Swordfish Steaks, Mashed Potatoes, Glazed Carrots, and Green beans with almonds

Last night I made swordfish steaks. They are usually really expensive but I scored a sale and an added 50% off on them at the store on Sunday. If you ever see a sale on them; don't walk, run to the store. They are delicious and really easy to cook. Here is what I did. I served two adults and two children with two steaks by cutting some off the steaks for fish nuggets for the kiddos and marinating and grilling the steaks for the adults. The steaks were HUGE and both of the adults had a hard time getting through their portions.

For Nuggets (for two children)
Cut 14 bite-sized pieces of fish from the steaks
1 C Italian Seasoned Breadcrumbs
1/2 t Kosher Salt
1/8 t Ground Pepper
Olive Oil Spray

Preheat oven to 425 degrees F. Combine the breadcrumbs, salt and pepper together in a shallow bowl. Spray the fish nuggets with olive oil spray and toss in the seasoned breadcrumbs to coat. Remove the breaded nuggets and spray with oil again, toss them in the breadcrumbs again and repeat until you have a good coating of breadcrumb crust.

Place the breaded nuggets onto a greased baking sheet and bake in the preheated oven for about* 15 minutes or until the tops begin to brown. Serve with ranch dressing or ketchup, or neither - depending on your child's taste.


For Steaks
2 Swordfish steaks
1/3 Cup Newman's Own Light Italian Dressing
1/2 t Tastefully Simple "Garlic Garlic" seasoning (Optional)

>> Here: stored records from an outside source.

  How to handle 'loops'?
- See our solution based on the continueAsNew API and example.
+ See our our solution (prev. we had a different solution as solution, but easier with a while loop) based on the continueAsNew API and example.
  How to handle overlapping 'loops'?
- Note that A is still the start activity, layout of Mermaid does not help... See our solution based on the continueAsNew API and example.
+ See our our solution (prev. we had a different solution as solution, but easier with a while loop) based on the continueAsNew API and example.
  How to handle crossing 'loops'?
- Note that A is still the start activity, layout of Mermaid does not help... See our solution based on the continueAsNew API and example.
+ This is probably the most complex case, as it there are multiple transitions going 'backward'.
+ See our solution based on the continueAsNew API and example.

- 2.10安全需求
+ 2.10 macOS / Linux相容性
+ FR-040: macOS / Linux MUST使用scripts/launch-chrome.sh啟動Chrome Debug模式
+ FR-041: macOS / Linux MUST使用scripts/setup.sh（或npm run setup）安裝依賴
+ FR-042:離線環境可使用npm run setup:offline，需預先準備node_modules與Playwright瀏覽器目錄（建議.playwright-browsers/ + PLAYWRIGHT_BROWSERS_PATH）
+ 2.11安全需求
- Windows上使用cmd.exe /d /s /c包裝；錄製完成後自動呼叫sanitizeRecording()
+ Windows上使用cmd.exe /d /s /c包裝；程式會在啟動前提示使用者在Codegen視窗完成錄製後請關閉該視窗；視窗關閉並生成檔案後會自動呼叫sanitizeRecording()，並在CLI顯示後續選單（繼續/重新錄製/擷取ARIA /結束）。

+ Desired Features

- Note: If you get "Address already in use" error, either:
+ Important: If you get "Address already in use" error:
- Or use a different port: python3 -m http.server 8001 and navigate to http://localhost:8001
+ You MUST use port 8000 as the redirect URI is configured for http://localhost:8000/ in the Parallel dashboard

Dredge the swordfish steaks in the dressing and if you have it and are interested, add the seasoning and marinate for 15 minutes, turning occasionally to coat. Preheat the grill or grill pan to medium high heat. Grill steaks for 5 minutes on the first side and then flip and grill for an additional 3 or 4 minutes until the steaks are done.


Mashed Potatoes - Dairy Free
My favorite potatoes are Yukon Gold. They have such a rich, buttery flavor without adding anything.

4 or 5 Yukon Gold Potatoes, peeled and chipped into 1/2inch cubes
salt and pepper to taste
1/2 C Original Soy Milk
1/4 C Chicken Broth
Salt and Pepper to taste

Bring a large pot of salted water to boil. Add the potatoes and boil for about 15 minutes until you can pierce them with a fork. Drain and mash or push through a ricer. I prefer a ricer because it makes them so smoothe. My hubby likes lumpy potatoes but I used a ricer this time since I will be using leftovers for gnocchi. Once they are riced, add the milk, broth, and salt and pepper to taste. If you are mashing them, you can add the liquid before you start mashing so the flavor gets mixed right in.


For the Carrots
2 C Sliced Carrots (in 1/4 inch slices)
1 C Water
1/2 C Orange Juice
1 T Maple Syrup
2 T Brown Sugar

Put all of the ingredients into a saucepan over medium heat and cook until the carrots are tender but not soft - about 15 minutes.



For the Greenbeans
- find it in the frozen food section of the grocery store and follow the instructions on the package :)

*About: I am sorry for the estimations, I didn't take specific notes last night.